Dati che non sorprendono poiché  proprio in questi ultimi mesi, è in atto nel nostro Paese un grande cambiamento rispetto al tema, con un crescente trend che segnala apertura sia in termini legislativi, sia culturali“In Italia nel 2013 sono nati 514.308 bambini, di questi, il2,4% è venuto alla luce grazie alla Procreazione Medicalmente Assistita – afferma il Dottor Rubens Fadini, Responsabile del Centro di Medicina della Riproduzione Biogenesi, Istituti Clinici Zucchi – Proprio il Ministero della Salute ha presentato a maggio il Piano Nazionale per la Fertilità e, di recente, il Ministro Beatrice Lorenzin ha firmato le nuove linee guida sulla PMA, dando seguito a quello che, ormai da più di 10 anni, è stato il percorso di modifica della Legge 40/2004,  unica normativa di riferimento in materia, nel nostro Paese”.

Oltre al cambiamento legislativo in corso, anche da un punto di vista culturale sono stati fatti molti passi avanti. Molti si dichiarano favorevoli, in generale, alle tecniche di procreazione medicalmente assistita, pensiero diffuso soprattutto nella popolazione più giovane,  ritenedo  che sia un tema che riguarda un numero sempre maggiore di donne.

Sia in parte, per l'eredità culturale del nostro Paese, sia anche per la disinformazione spesso esistente sull'argomento, emergono, in alcuni segmenti dell'opinione pubblica, dubbi e interrogativi di carattere etico e sociale rispetto alla procreazione medicalmente assistita e alle tecniche che permettono di esaudire il desiderio di maternità. La metà del campione, infatti, ritiene che scegliere la PMA sia una decisione difficile da assumere, soprattutto rispetto alla famiglia e alla società in generale, percentuale che sale al 56% nel Sud Italia mentre incontra meno resistenze al centro (41%) e al Nord (48%). Inoltre, quasi la metà degli intervistati ha il timore che si tratti di tecniche che potrebbero portare ad una selezione degli embrioni contraria all’etica.
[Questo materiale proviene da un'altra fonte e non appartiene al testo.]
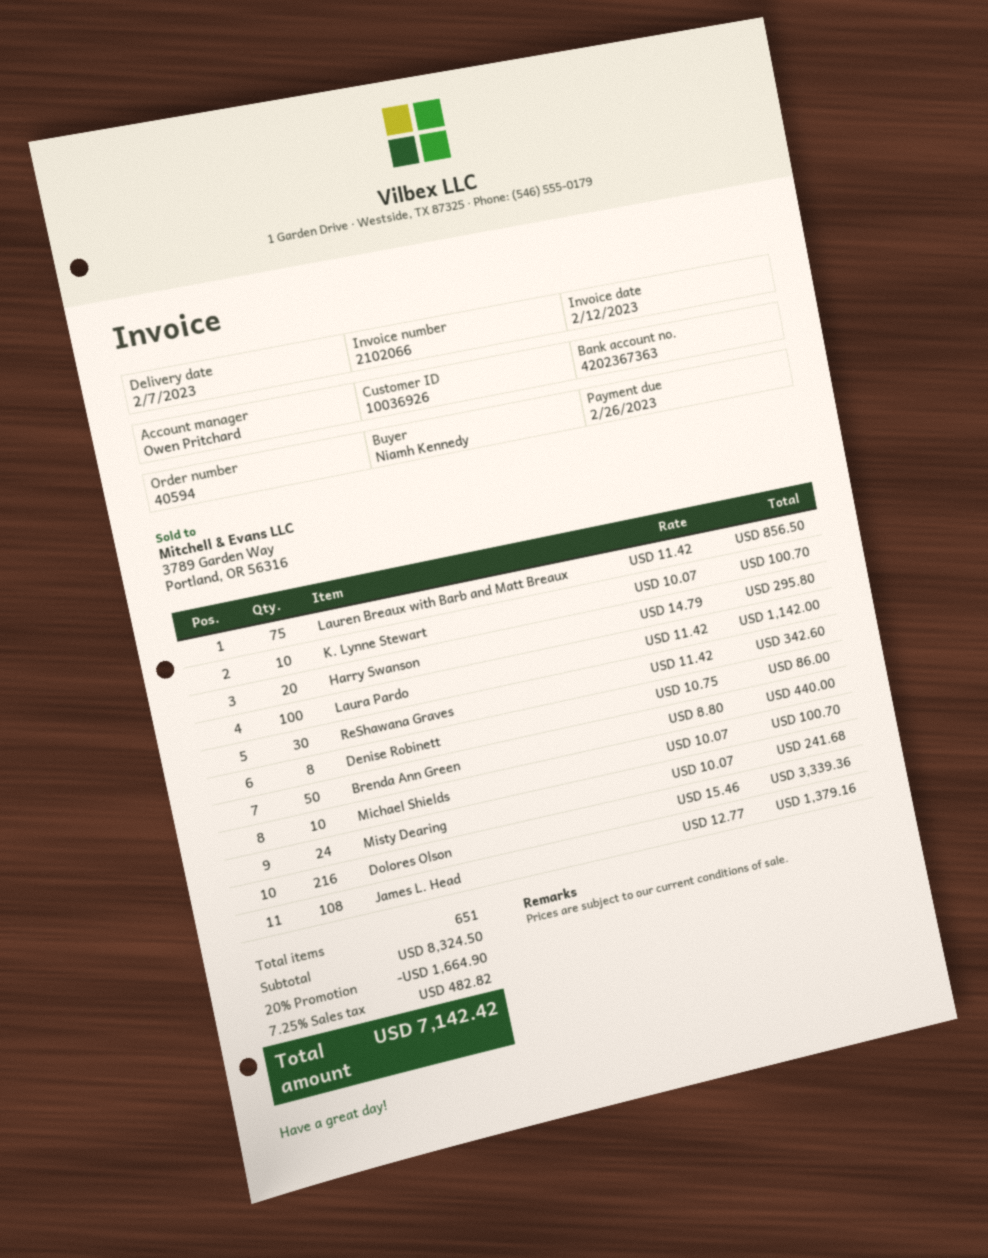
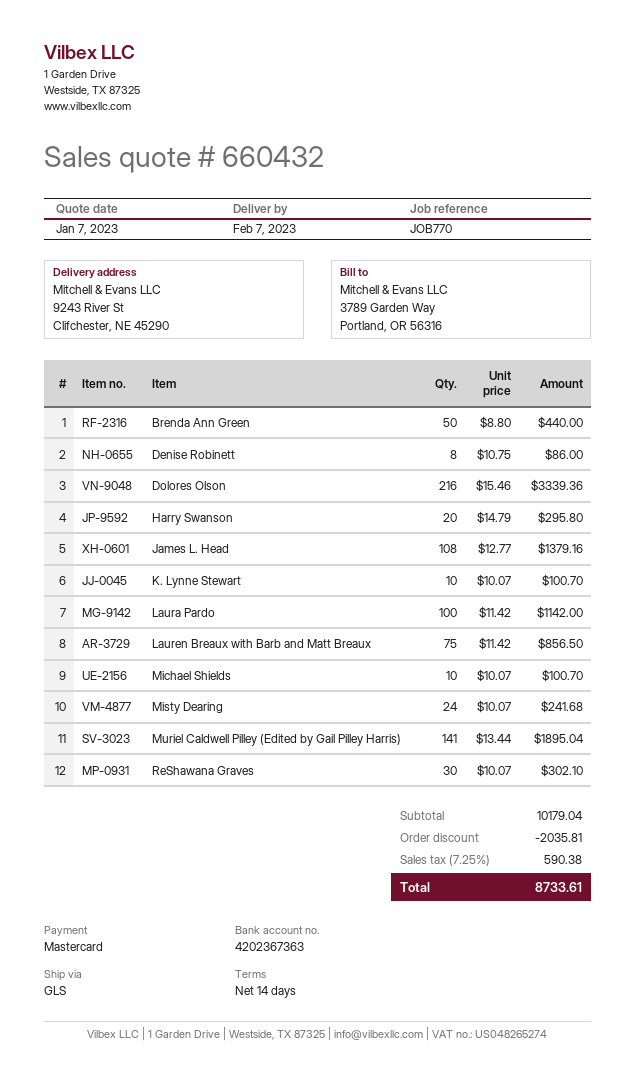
ReShawana Graves: 30 x 11.42 = 342.60 -> 30 x 10.07 = 302.10
Muriel Caldwell Pilley (Edited by Gail Pilley Harris): none -> 141 x 13.44 = 1895.04
subtotal: 8324.50 -> 10179.04
discount: 1664.90 -> 2035.81
tax: 7.25% = 482.82 -> 7.25% = 590.38
total: 7142.42 -> 8733.61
Percentuale, anche quest’ultima, più alta al Sud (54%) rispetto al Centro (34%) e al Nord (47%), a conferma di una certa diffidenza verso il progresso scientifico, che – anche attraverso una maggiore informazione – potrà essere pian piano superata.
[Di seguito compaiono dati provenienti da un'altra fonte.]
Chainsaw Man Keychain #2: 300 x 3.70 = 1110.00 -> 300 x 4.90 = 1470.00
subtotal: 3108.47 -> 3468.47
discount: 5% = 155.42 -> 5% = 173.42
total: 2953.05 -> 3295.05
 Nel quadro generale appena delineato, l’estero rappresenta un punto di riferimento per chi voglia affidarsi a tecniche di procreazione medicalmente assistita nel percorso di ricerca della maternità. I limiti di legge previsti dalla normativa italiana hanno avuto senz’altro gran peso finora sulla scelta di rivolgersi a strutture oltre confine. Sul campione generale, infatti, tra le principali motivazioni a supporto di questa scelta, compaiono proprio gli aspetti di carattere legislativo accanto a quelli burocratici (il 49% ritiene che si vada all’estero per la presenza di procedure e formalità meno complicate, il 40% per minori limiti di legge). Mentre, il 36% degli intervistati ritiene che in Italia siano poche le strutture con un’esperienza già consolidata in tema di PMA e  prenderebbe in considerazione l’ipotesi di andare all’estero,  Il 26% degli interpellati afferma, invece, che preferirebbe rivolgersi a strutture presenti in Italia e che la fase di apertura legislativa e culturale in atto nel nostro Paese offre nuove prospettive in questa direzione.

“In oltre 15 anni di esperienza abbiamo trattato 7.000 pazienti italiane – afferma la Dott.ssa Valérie   Vernaeve, Direttrice Medica del Gruppo Eugin – Presso la clinica italiana saranno disponibili sia trattamenti di base, come l’inseminazione artificiale o la fecondazione in vitro, sia quelli più complessi, come la diagnosi genetica pre-impianto o la donazione di ovuli. Inoltre, siamo stati tra i primi a proporre un'analisi genetica completa di tutte le nostre donatrici, per rilevare possibili malattie rare ed ereditarie – precisa Vernaeve - una sicurezza in più per le coppie che decidono di ricorrere alla fecondazione assistita presso la nostra struttura”.